Selama ini, Ino sebisa mungkin tidak ingin berurusan dengan berandalan mana pun. Ia ingin hidupnya tetap bersih dan jauh dari masalah.
Tetapi, kalau sudah begini, bagaimana caranya ia bisa lari?
Ino menelan ludah. Ah, tidak, tidak. Ia tidak perlu lari, 'kan? Sudah terlanjur, lanjutkan saja!
"Kau—"
Belum sempat Ino menyelesaikan kalimatnya, Gaara mengeluarkan sebatang rokok lagi dan menyalakannya dengan pemantik yang ia bawa ke mana-mana. Seolah tidak memedulikan Ino, ia dengan santai melanjutkan kegiatan merokoknya.
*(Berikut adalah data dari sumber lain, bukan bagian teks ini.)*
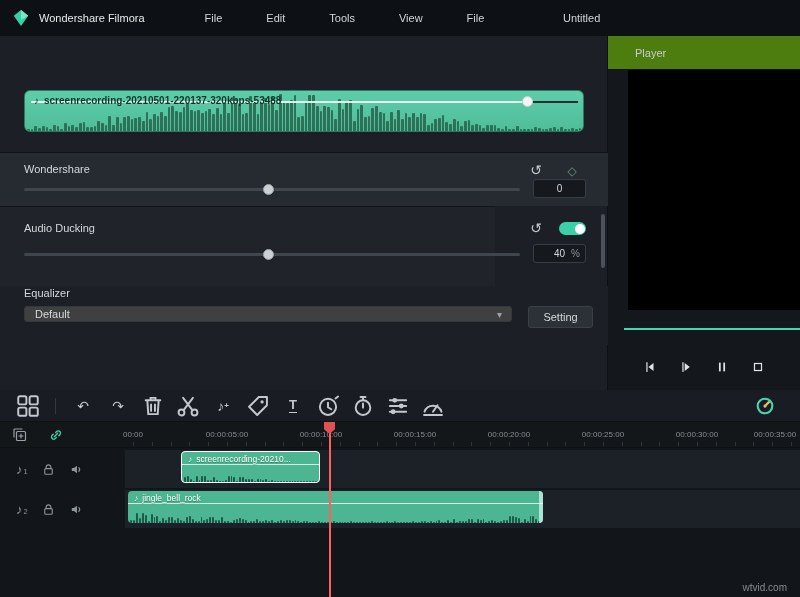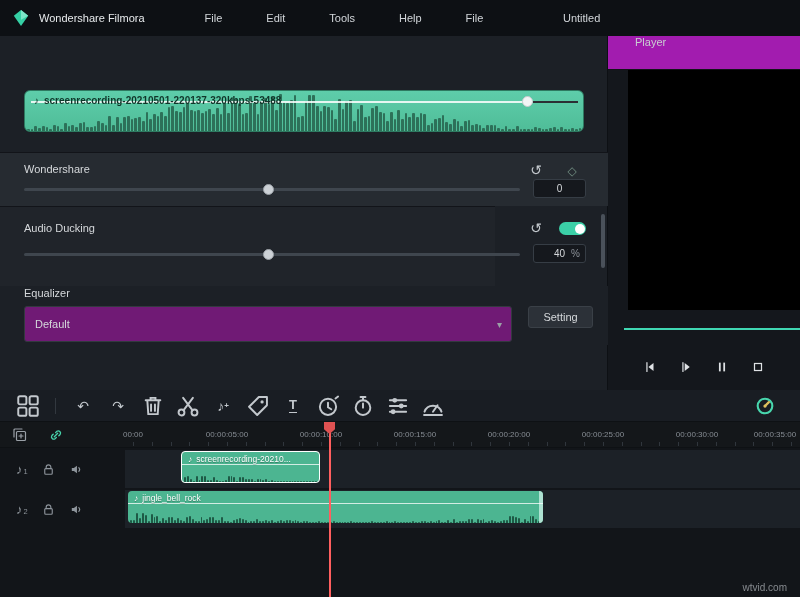--- a/index.html
+++ b/index.html
@@ -164,7 +164,7 @@
       <span class="menu-item">File</span>
       <span class="menu-item">Edit</span>
       <span class="menu-item">Tools</span>
-      <span class="menu-item">Help</span>
+      <span class="menu-item">View</span>
       <span class="menu-item">File</span>
     </nav>
     <span class="project-title">Untitled</span>

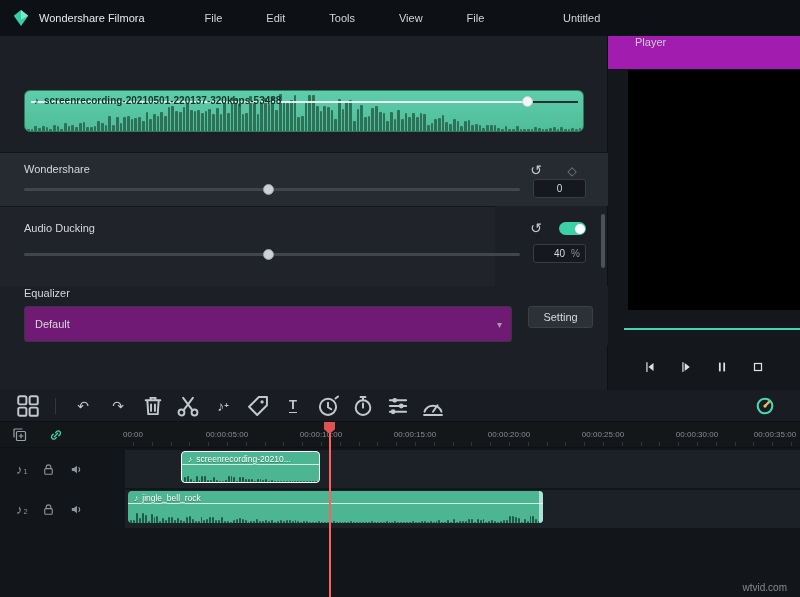--- a/index.html
+++ b/index.html
@@ -87,7 +87,7 @@
 
   
   .player { position:absolute; left:608px; top:36px; width:192px; height:354px; background:#14171c; }
-  .player-head { height:34px; background:#a21caf; display:flex; 
+  .player-head { height:34px; background:#4d7c0f; display:flex; align-items:center;
     padding-left:27px; color:#c9cdd1; border-bottom:1px solid #101317; }
   .video { position:absolute; left:20px; top:34px; width:172px; height:240px; background:#000; }
   .seekbar { position:absolute; left:16px; top:292px; width:176px; height:2px; background:#40d8b3; }

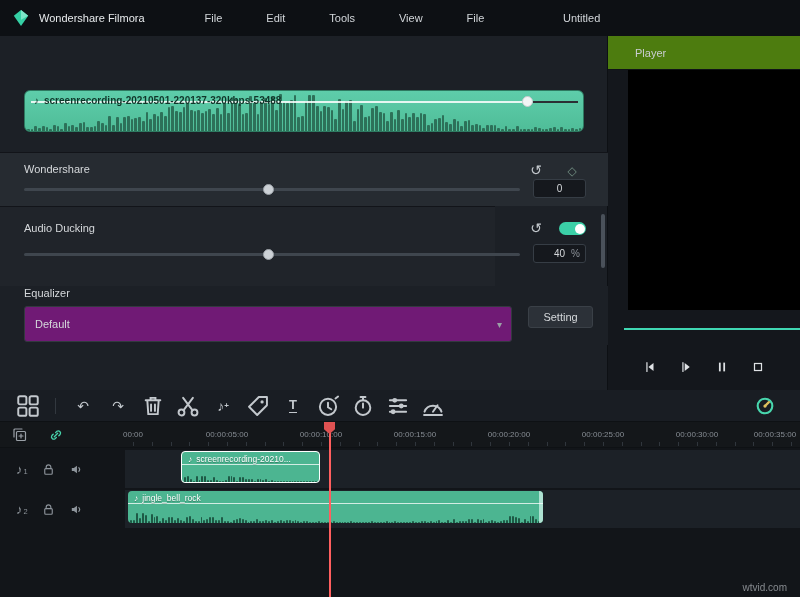--- a/index.html
+++ b/index.html
@@ -68,8 +68,8 @@
   .toggle::after { content:''; position:absolute; right:1.5px; top:1.5px; width:10px;
     height:10px; border-radius:50%; background:#fff; }
 
-  .dropdown { position:absolute; left:24px; top:20px; width:488px; height:36px;
-    background:#701a75; border:1px solid #33393f; border-radius:3px;
+  .dropdown { position:absolute; left:24px; top:20px; width:488px; height:16px;
+    background:#404040; border:1px solid #33393f; border-radius:3px;
     display:flex; align-items:center; padding:0 10px; color:#d5d8db; }
   .dropdown .chev { position:absolute; right:9px; color:#9aa0a6; font-size:10px; }
   .setting-btn { position:absolute; left:528px; top:20px; width:65px; height:22px;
Ino sudah nyaris menyemprotnya dengan kata-kata pedas saat mendadak Gaara menyelanya,
"Senpai boleh mengisap rokok itu jika mau."
Mata Ino berkedip-kedip dengan jenaka. Begitu melihat bahwa rokok Gaara masih di tangannya, ia segera membuang rokok itu dan mematikan puntungnya dengan kakinya.
"Kau itu, ya. Peraturan sekolah kan—"
"Sudahlah, toh tidak ada yang melihat." Gaara menengadahkan kepalanya ke atas. "Tidak ada yang melihatku merokok dan tidak ada yang melihat Senpai menangis."
"Eh?"
Gaara menyeringai. "Aku tidak akan bilang siapa-siapa bahwa Senpai baru saja menangis. Hanya karena tidak bisa melihat kursi biru yang menjadi mitos."
"Siapa bilang—!" Ino menghentikan perkataannya dan ia segera menoleh. Benar saja, ia tidak bisa menemukan kursi biru yang baru saja ia duduki di mana pun. "Bohong …," gumamnya.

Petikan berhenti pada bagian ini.